Plaidoyer pour le message parlé sur le vert piéton des feux tricolores

Je suis aveugle et j’habite tout proche d’un passage à niveau avec des barrières, bien entendu, et que lorsqu’un train est signalé une sonnerie d’alerte retentit pour indiquer le danger et la fermeture des barrières. Je peux dire que c’est stressant d’entendre cette sonnerie SNCF lorsque l’on se trouve avec une canne blanche en plein milieu de la traversée. Je connais des personnes non voyantes qui paniquent et qui peuvent être tellement perturber qu’elles sont paralysées, fou qui changent leur trajectoire et comme il n’y a pas de repère au sol, c’est encore pire !

En ce qui me concerne, je traverse souvent les rails et même si je maîtrise toutes les données, je ne peux pas m’empêcher d’accélérer pour être hors de portée d’un train. Même la petite a peur lorsqu’elle entend la sonnerie annonçant la fermeture des barrières.
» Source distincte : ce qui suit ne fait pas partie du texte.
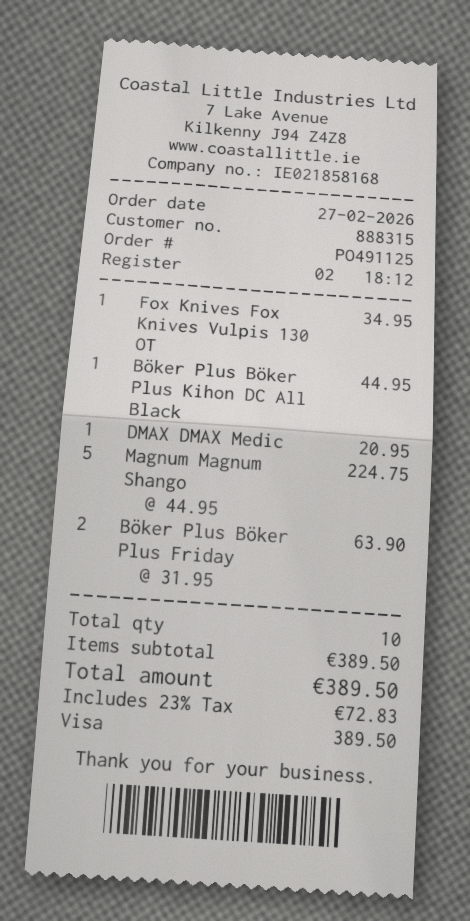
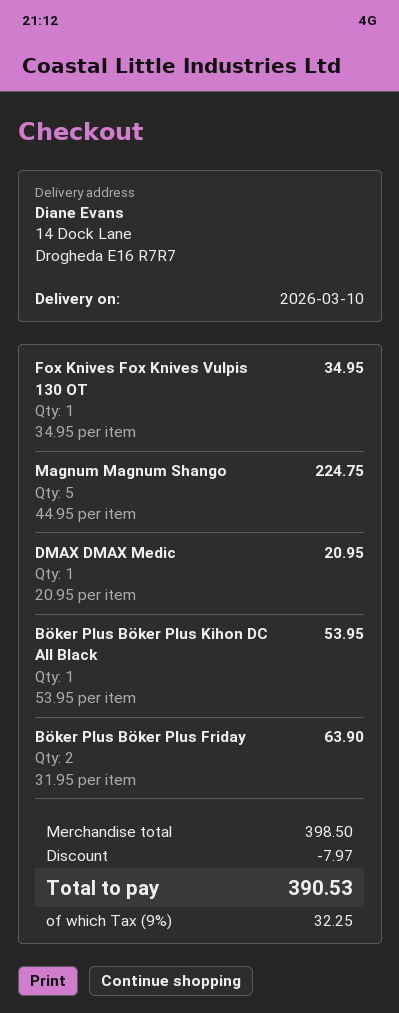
Böker Plus Böker Plus Kihon DC All Black: 1 x 44.95 = 44.95 -> 1 x 53.95 = 53.95
subtotal: 389.50 -> 398.50
discount: none -> 7.97
tax: 23% = 72.83 -> 9% = 32.25
total: 389.50 -> 390.53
Ceci pour dire aussi, qu’en dehors des citadins mal et non voyants, il y a des provinciaux qui connaissent les sonneries d’alerte comme indiqué ci-dessus, et qui peuvent craindre les alarmes citadines.

Pour finir, cette démonstration prouve que les citadins et les ruraux ont la même notion du danger et ont le même code émotionnel.
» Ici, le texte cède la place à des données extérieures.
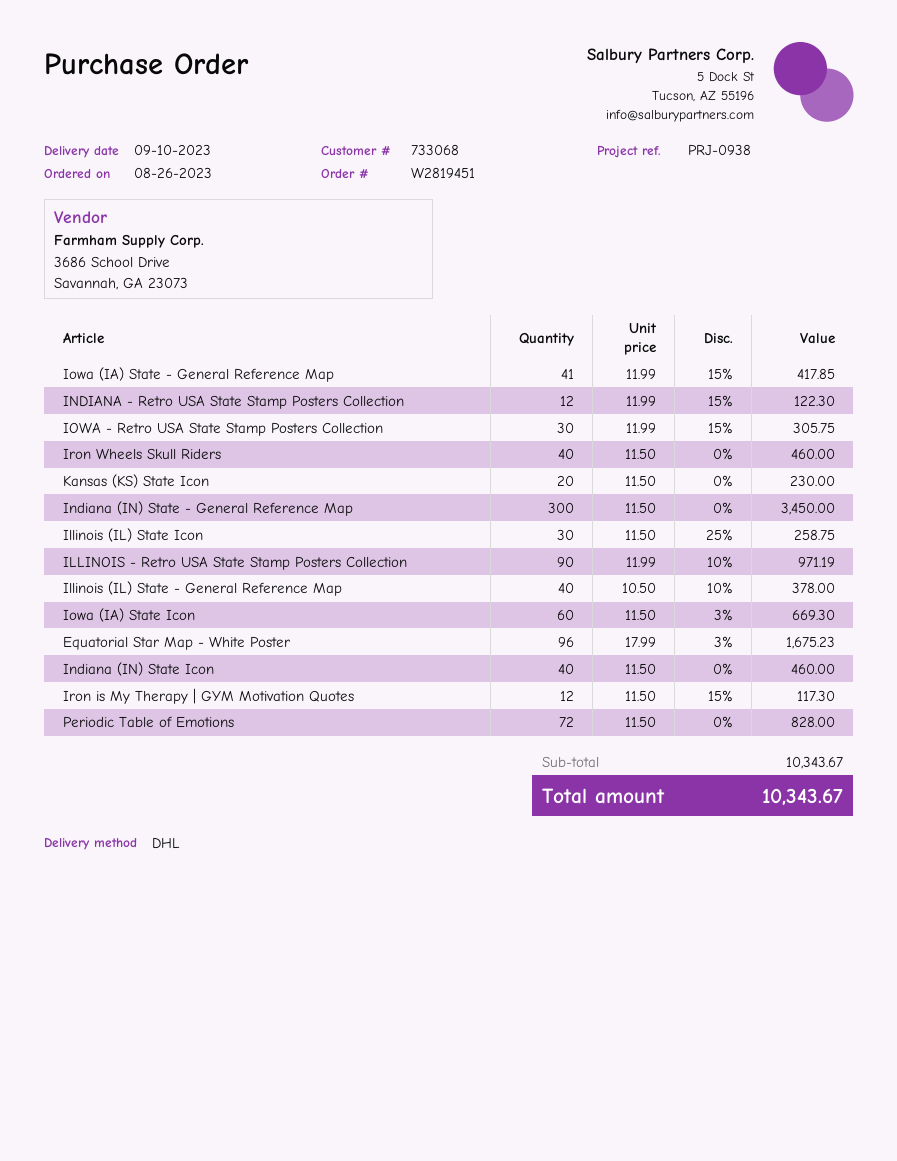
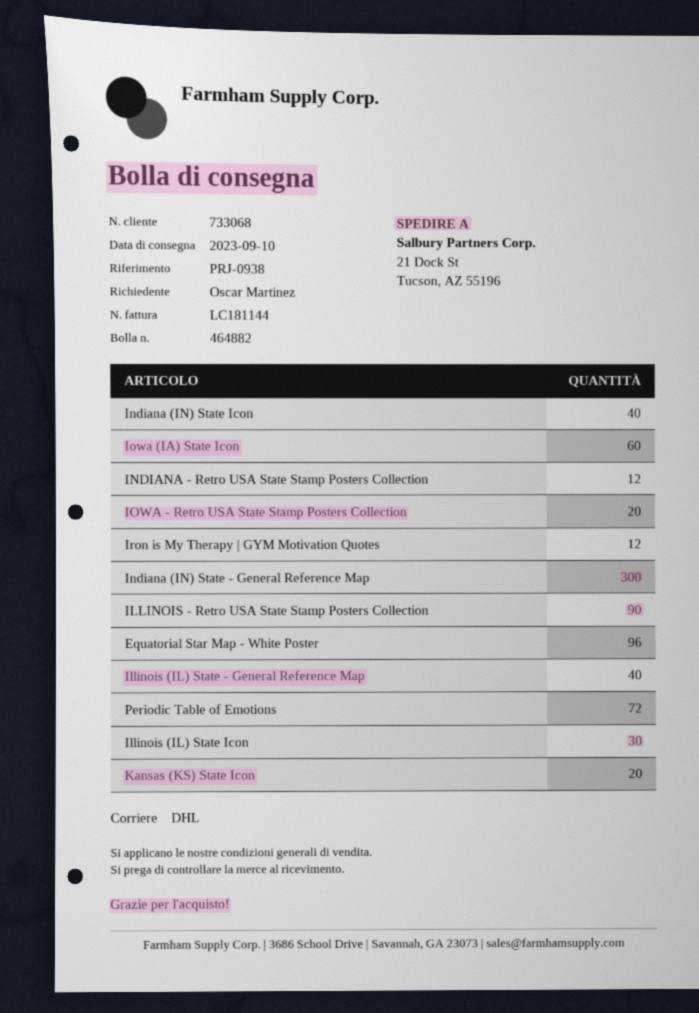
Iowa (IA) State - General Reference Map: 41 -> none
IOWA - Retro USA State Stamp Posters Collection: 30 -> 20
Iron Wheels Skull Riders: 40 -> none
Autre argument : les alertes d’incendie dans les usines et dans les établissements publics.

Toutes sonneries activées humainement ou programmées engendrent une interruption réflexe de l’action de l’humain. Exemples : les sonnettes de vélo humainement actionnées arrêtent immédiatement le piéton aussi bien en milieu rural qu’en ville où les pistes cyclables sont de plus en plus nombreuses.

Les voyageurs sur les quais de TGV, TER, RER, métro ne montent plus lorsqu’ils entendent l’alerte sonore programmée.